# What to do
Set down exactly, from the records below, the line with "left:145px; width:566px; background:#84cc16;" through the line with "width:566px; height:94px; background:#bababa;", and nothing else.

Web document revisions:
════════════════════
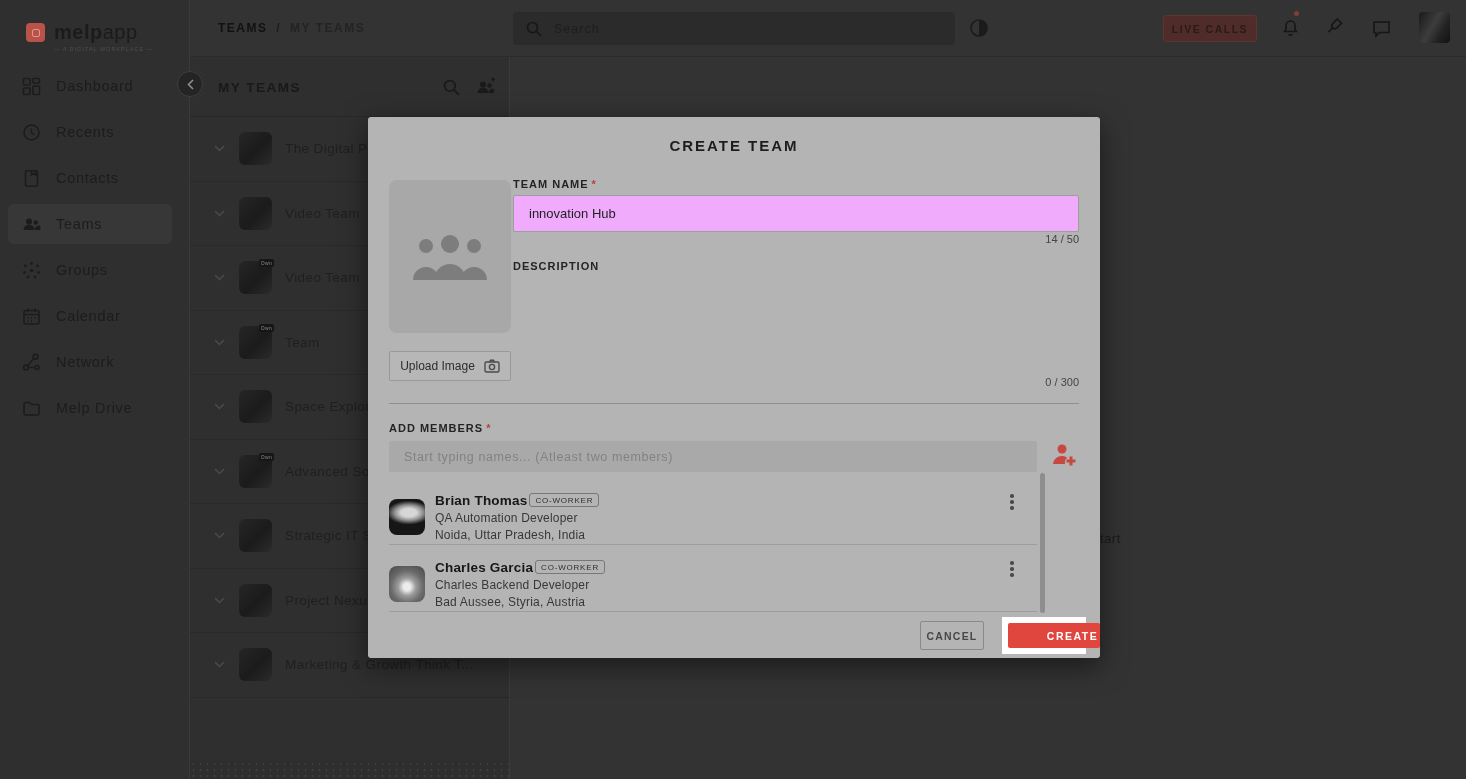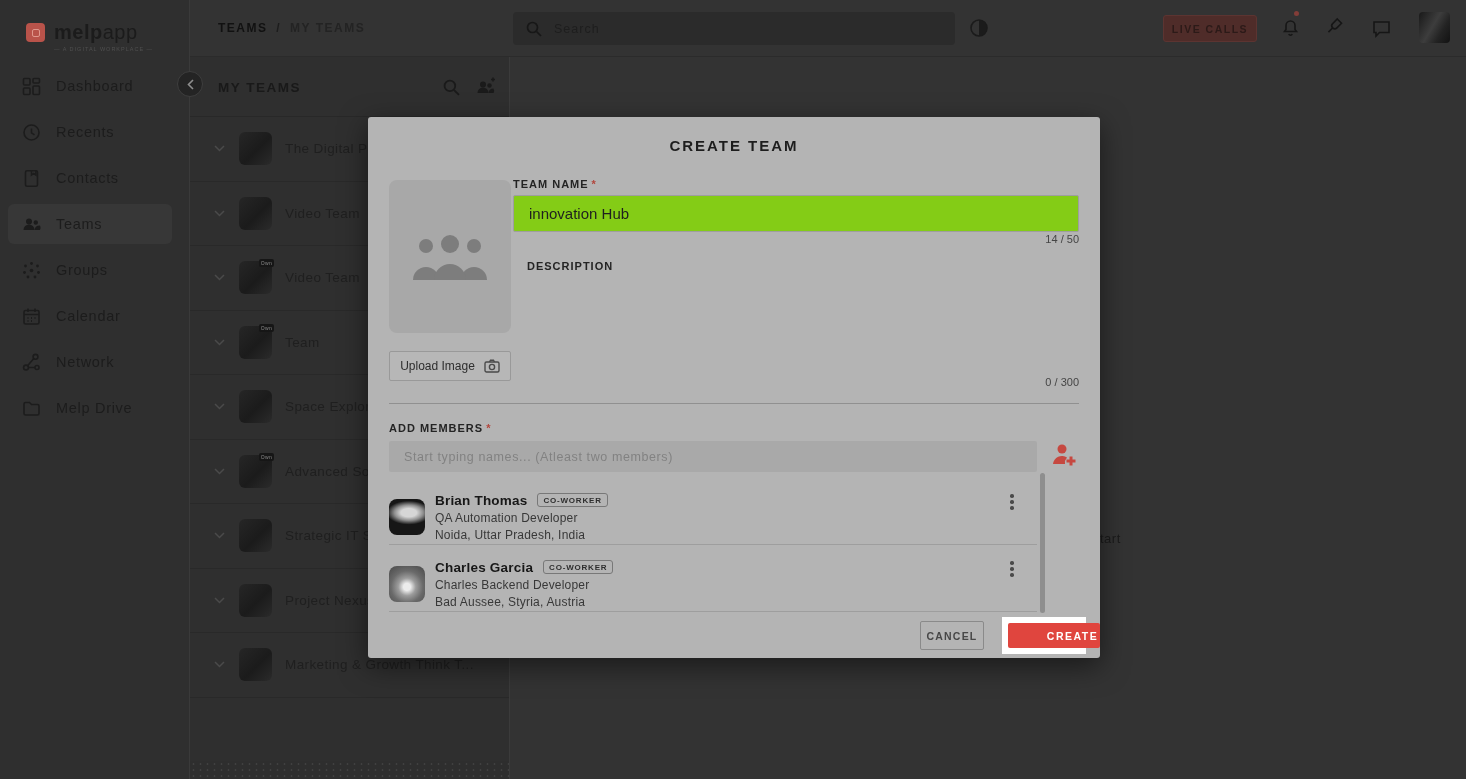--- a/index.html
+++ b/index.html
@@ -79,44 +79,44 @@
   .modal-title { position:absolute; left:0; top:20px; width:100%; text-align:center;
                  font-size:15px; font-weight:800; letter-spacing:2px; color:#1d1d1d; }
   .img-ph { position:absolute; left:21px; top:63px; width:122px; height:153px;
             background:#a8a8a8; border-radius:8px; display:flex; align-items:center; justify-content:center; }
   .upload-btn { position:absolute; left:21px; top:234px; width:122px; height:30px;
                 background:#b7b7b7; border:1px solid #999999; border-radius:2px;
                 display:flex; align-items:center; justify-content:center; gap:9px;
                 font-size:12px; color:#2e2e2e; font-family:inherit; }
   .fld-label { position:absolute; font-size:11px; font-weight:800; letter-spacing:1px; color:#242424; }
   .req { color:#b2453c; margin-left:3px; }
-  .txt-input { position:absolute; left:145px; width:566px; background:#84cc16;
-               border:1px solid #9e9e9e; border-radius:2px; font-size:15px; color:#1f1f1f;
+  .txt-input { position:absolute; left:145px; width:566px; background:#f0abfc;
+               border:1px solid #9e9e9e; border-radius:2px; font-size:13px; color:#1f1f1f;
                padding:0 15px; font-family:inherit; outline:none; }
   .txt-area { position:absolute; left:145px; top:160px; width:566px; height:94px; background:#bababa;
               border:1px solid #9e9e9e; border-radius:2px; font-size:13px; color:#1f1f1f;
               padding:13px 15px; font-family:inherit; resize:none; outline:none; letter-spacing:.3px; }
   .txt-area::placeholder, .members-input::placeholder { color:#828282; letter-spacing:.6px; }
   .counter { position:absolute; left:145px; width:566px; text-align:right; font-size:11px; color:#454545; }
   .modal-divider { position:absolute; left:21px; top:286px; width:690px; height:1px; background:#909090; }
   .members-input { position:absolute; left:21px; top:324px; width:648px; height:31px; background:#a9a9a9;
                    border:none; border-radius:2px; font-size:12.5px; color:#2a2a2a; padding:0 15px;
                    font-family:inherit; outline:none; }
   .person-add { position:absolute; left:682px; top:325px; width:28px; height:28px; color:#c64840; }
   .members-list { position:absolute; left:21px; top:361px; width:648px; }
   .member-row { position:relative; height:67px; border-bottom:1px solid #9e9e9e;
                 display:flex; align-items:center; padding-top:12px; }
   .member-avatar { width:36px; height:36px; border-radius:8px; flex:0 0 36px; }
   .avatar-brian { background:#161616 radial-gradient(ellipse 26px 14px at 55% 38%, #d6d6d6 0 30%, #8f8f8f 55%, #161616 85%); }
   .avatar-charles { background:radial-gradient(circle at 50% 58%, #ececec 0 13%, #9c9c9c 32%, #6a6a6a 58%, #474747 100%); }
   .member-info { margin-left:10px; }
   .member-name-row { display:flex; align-items:center; }
   .member-name { font-size:13.5px; font-weight:700; color:#171717; letter-spacing:.2px; }
-  .member-badge { margin-left:10px; border:1px solid #787878; border-radius:3px; padding:2px 5px 1px;
-                  font-size:8px; font-weight:700; letter-spacing:.8px; color:#2e2e2e; }
+  .member-badge { margin-left:2px; border:1px solid #787878; border-radius:3px; padding:2px 5px 1px;
+                  font-size:8px; font-weight:400; letter-spacing:.8px; color:#2e2e2e; }
   .member-sub { font-size:12px; color:#383838; margin-top:3px; letter-spacing:.2px; }
   .kebab { position:absolute; right:18px; top:14px; width:14px; height:20px;
            display:flex; flex-direction:column; align-items:center; justify-content:center; gap:2.5px; }
   .kebab i { width:3.5px; height:3.5px; border-radius:50%; background:#4a4a4a; }
   .scroll-thumb { position:absolute; left:672px; top:356px; width:5px; height:140px;
                   background:#8e8e8e; border-radius:3px; }
   .cancel-btn { position:absolute; left:552px; top:504px; width:64px; height:29px;
                 background:transparent; border:1px solid #8a8a8a; border-radius:2px;
                 font-size:10.5px; font-weight:700; letter-spacing:1.2px; color:#474747; font-family:inherit; }
   .create-ring { position:absolute; left:634px; top:500px; width:84px; height:37px; background:#ffffff; }
@@ -361,21 +361,21 @@
         <rect x="1" y="3" width="14" height="10" rx="1.5"></rect>
         <path d="M5.5 3 l1-1.8 h3 l1 1.8"></path>
         <circle cx="8" cy="8" r="2.6"></circle>
       </svg>
   </button>
 
   <div class="fld-label" style="left:145px; top:61px"><span>TEAM NAME</span><span class="req">*</span></div>
   <input class="txt-input" style="top: 78px; height: 37px;" type="text" value="innovation Hub">
   <div class="counter" style="top:116px">14 / 50</div>
 
-  <div class="fld-label" style="left:159px; top:143px">DESCRIPTION</div>
+  <div class="fld-label" style="left:145px; top:143px">DESCRIPTION</div>
   <div class="counter" style="top:259px">0 / 300</div>
 
   <div class="modal-divider"></div>
 
   <div class="fld-label" style="left:21px; top:305px"><span>ADD MEMBERS</span><span class="req">*</span></div>
   <input class="members-input" type="text" placeholder="Start typing names... (Atleast two members)" style="">
 
   <svg class="person-add" viewBox="0 0 28 28" fill="currentColor">
     <circle cx="12" cy="7" r="4.5"></circle>
     <path d="M3 22 a9 9 0 0 1 14 -6.5 a8 8 0 0 0-2 6.5 z"></path>

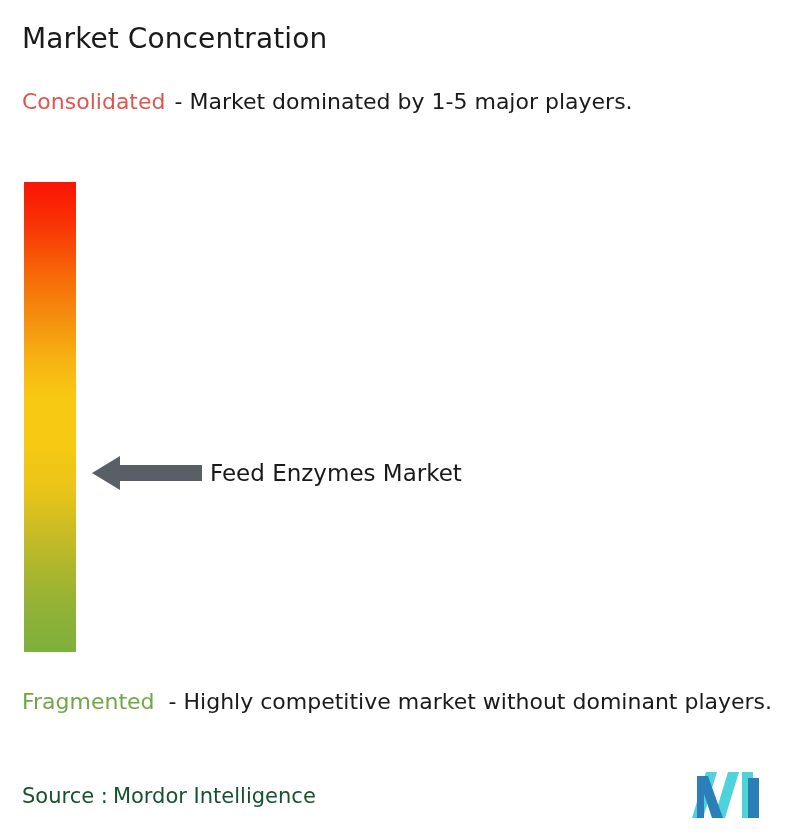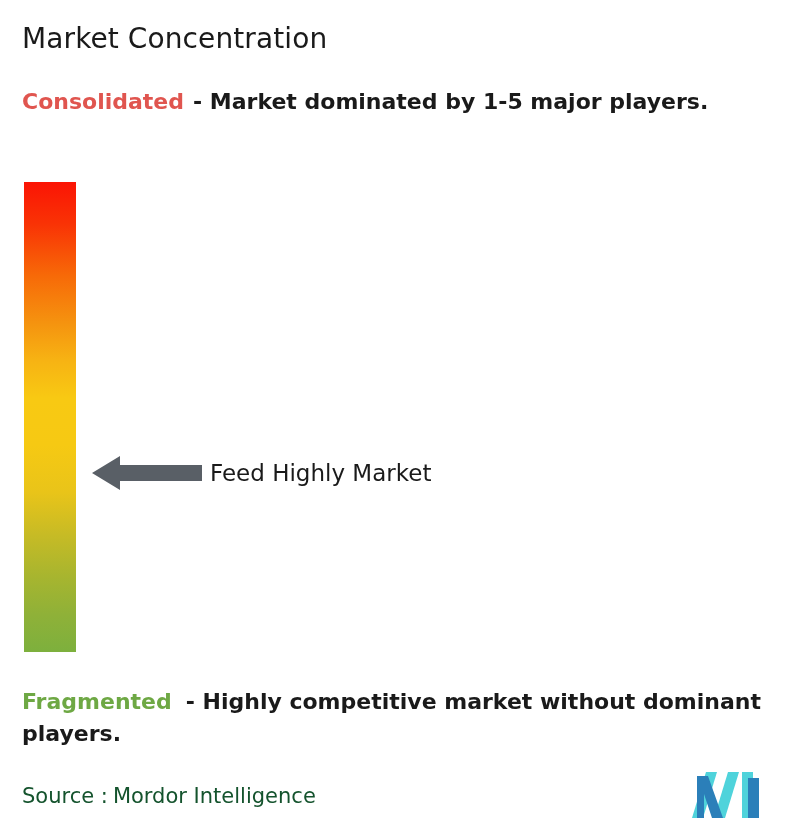--- a/index.html
+++ b/index.html
@@ -40,40 +40,40 @@
 
   
   .caption-top {
     position: absolute;
     left: 22px;
     top: 86px;
     width: 752px;
     font-size: 22px;
     line-height: 32px;
     color: #1a1a1a;
-    font-weight: 700;
+    font-weight: 400;
   }
   .caption-top .kw {
     color: #e0554f;
   }
   .caption-top .kw-gap {
     display: inline-block;
     width: 9px;
   }
 
   
   .caption-bottom {
     position: absolute;
     left: 22px;
     top: 686px;
     width: 760px;
     font-size: 22px;
     line-height: 32px;
     color: #1a1a1a;
-    font-weight: 700;
+    font-weight: 400;
   }
   .caption-bottom .kw {
     color: #6ea844;
   }
   .caption-bottom .kw-gap {
     display: inline-block;
     width: 14px;
   }
 
   
@@ -165,21 +165,21 @@
   <div class="caption-top">
     <span class="kw">Consolidated</span><span class="kw-gap"></span><span>- Market dominated by 1-5 major players.</span>
   </div>
 
   <div class="gradient-bar"></div>
 
   <div class="pointer">
     <svg class="arrow-svg" viewBox="0 0 110 42" xmlns="http://www.w3.org/2000/svg">
       <polygon points="0,21 28,4 28,13 110,13 110,29 28,29 28,38" fill="#595f66"></polygon>
     </svg>
-    <span class="pointer-label">Feed Highly Market</span>
+    <span class="pointer-label">Feed Enzymes Market</span>
   </div>
 
   <div class="caption-bottom">
     <span class="kw">Fragmented</span><span class="kw-gap"></span><span>- Highly competitive market without dominant players.</span>
   </div>
 
   <div class="source">
     <span>Source :</span><span class="sep"></span><span>Mordor Intelligence</span>
   </div>
 

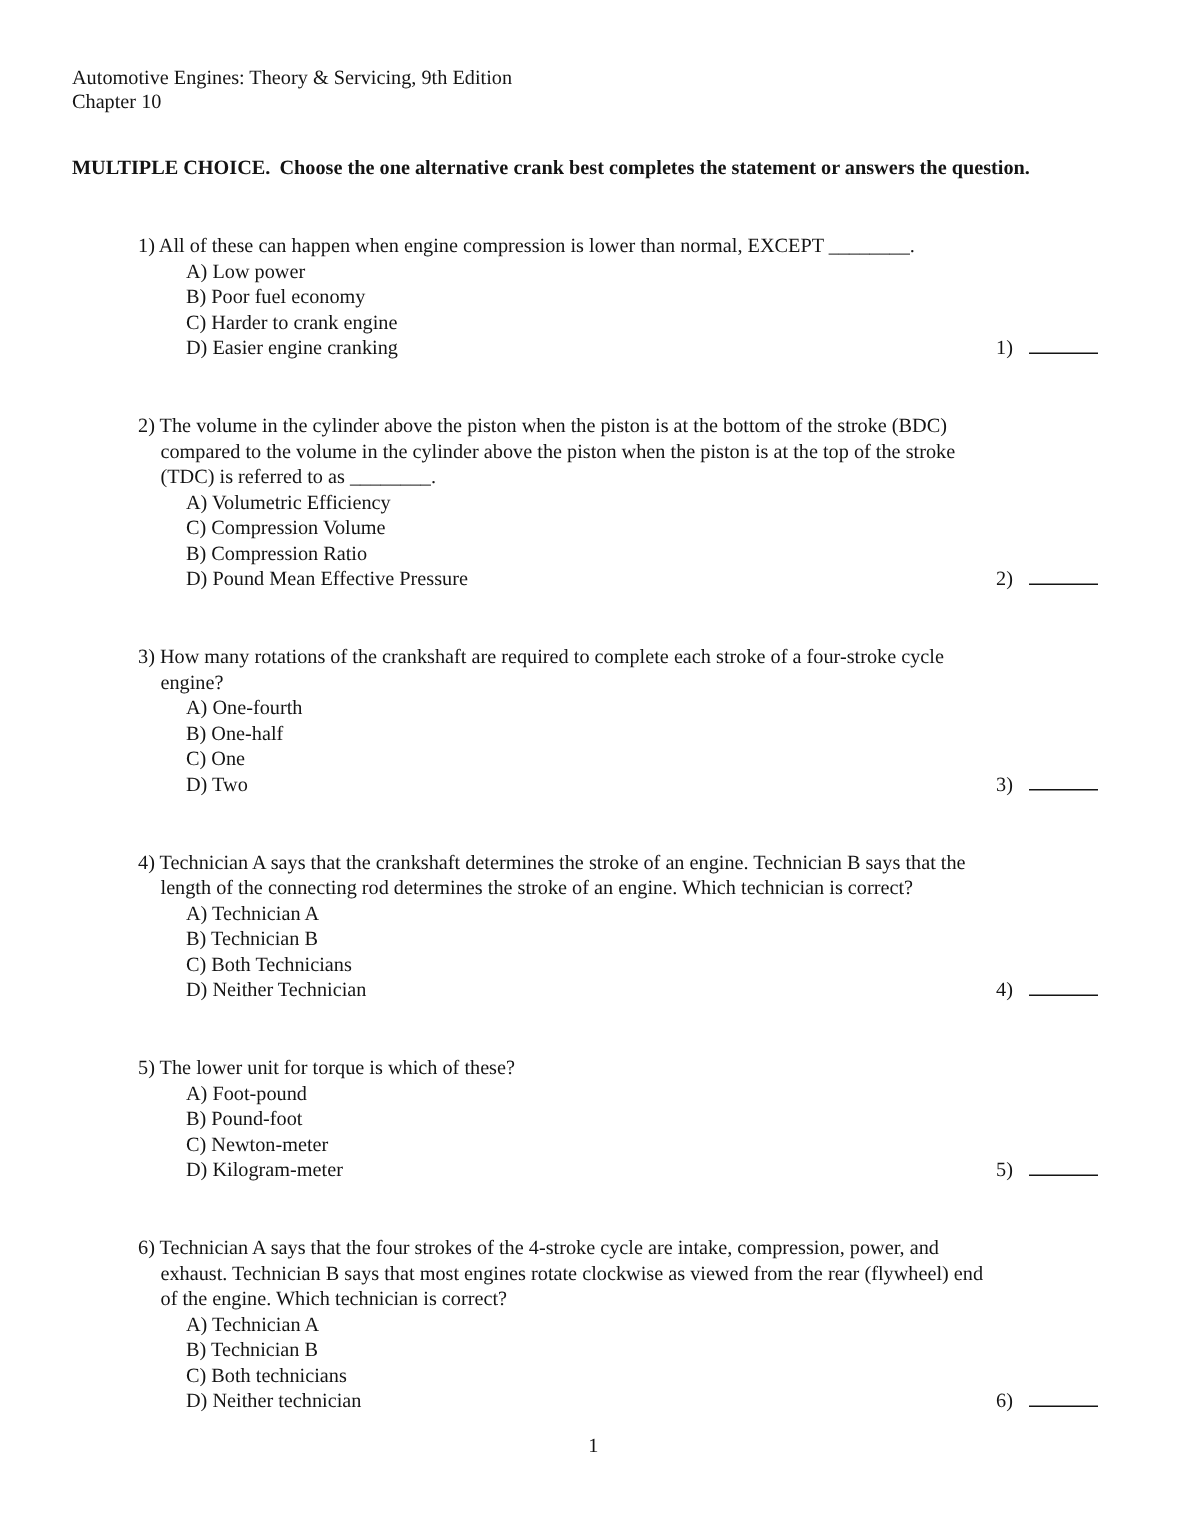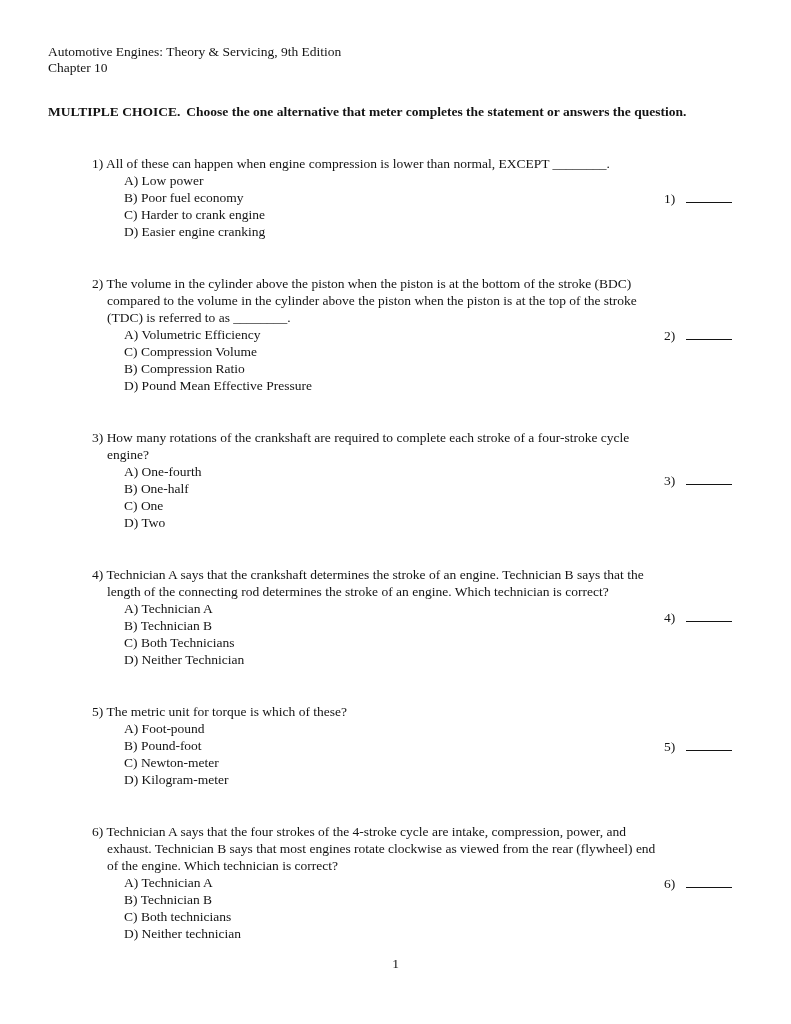--- a/index.html
+++ b/index.html
@@ -46,21 +46,21 @@
   }
   .section-heading .sh-instructions {
     margin-left: 6px;
   }
   .questions {
     margin-top: 21px;
     margin-left: 44px;
   }
   .question {
     display: flex;
-    align-items: center;
+    align-items: flex-end;
     margin-bottom: 27px;
     margin-top: 35px;
   }
   .q-main {
     width: 572px;
     flex: 0 0 auto;
   }
   .q-text {
     font-size: 13.5px;
     line-height: 17px;
@@ -105,21 +105,21 @@
 </head>
 <body>
 
 <div class="page">
 
   <header>
     <div class="hdr-line">Automotive Engines: Theory &amp; Servicing, 9th Edition</div>
     <div class="hdr-line">Chapter 10</div>
   </header>
 
-  <div class="section-heading"><span class="sh-label">MULTIPLE CHOICE.</span><span class="sh-instructions">Choose the one alternative that meter completes the statement or answers the question.</span></div>
+  <div class="section-heading"><span class="sh-label">MULTIPLE CHOICE.</span><span class="sh-instructions">Choose the one alternative crank best completes the statement or answers the question.</span></div>
 
   <div class="questions">
 
     <div class="question">
       <div class="q-main">
         <div class="q-text"><span class="q-num">1)</span> <span>All of these can happen when engine compression is lower than normal, EXCEPT ________.</span></div>
         <div class="choices">
           <div class="choice">A) Low power</div>
           <div class="choice">B) Poor fuel economy</div>
           <div class="choice">C) Harder to crank engine</div>
@@ -163,21 +163,21 @@
           <div class="choice">B) Technician B</div>
           <div class="choice">C) Both Technicians</div>
           <div class="choice">D) Neither Technician</div>
         </div>
       </div>
       <div class="q-answer"><span class="a-num">4)</span><span class="a-line"></span></div>
     </div>
 
     <div class="question">
       <div class="q-main">
-        <div class="q-text"><span class="q-num">5)</span> <span>The metric unit for torque is which of these?</span></div>
+        <div class="q-text"><span class="q-num">5)</span> <span>The lower unit for torque is which of these?</span></div>
         <div class="choices">
           <div class="choice">A) Foot-pound</div>
           <div class="choice">B) Pound-foot</div>
           <div class="choice">C) Newton-meter</div>
           <div class="choice">D) Kilogram-meter</div>
         </div>
       </div>
       <div class="q-answer"><span class="a-num">5)</span><span class="a-line"></span></div>
     </div>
════════════════════
# Task solution
-  .txt-input { position:absolute; left:145px; width:566px; background:#84cc16;
-               border:1px solid #9e9e9e; border-radius:2px; font-size:15px; color:#1f1f1f;
+  .txt-input { position:absolute; left:145px; width:566px; background:#f0abfc;
+               border:1px solid #9e9e9e; border-radius:2px; font-size:13px; color:#1f1f1f;
                padding:0 15px; font-family:inherit; outline:none; }
   .txt-area { position:absolute; left:145px; top:160px; width:566px; height:94px; background:#bababa;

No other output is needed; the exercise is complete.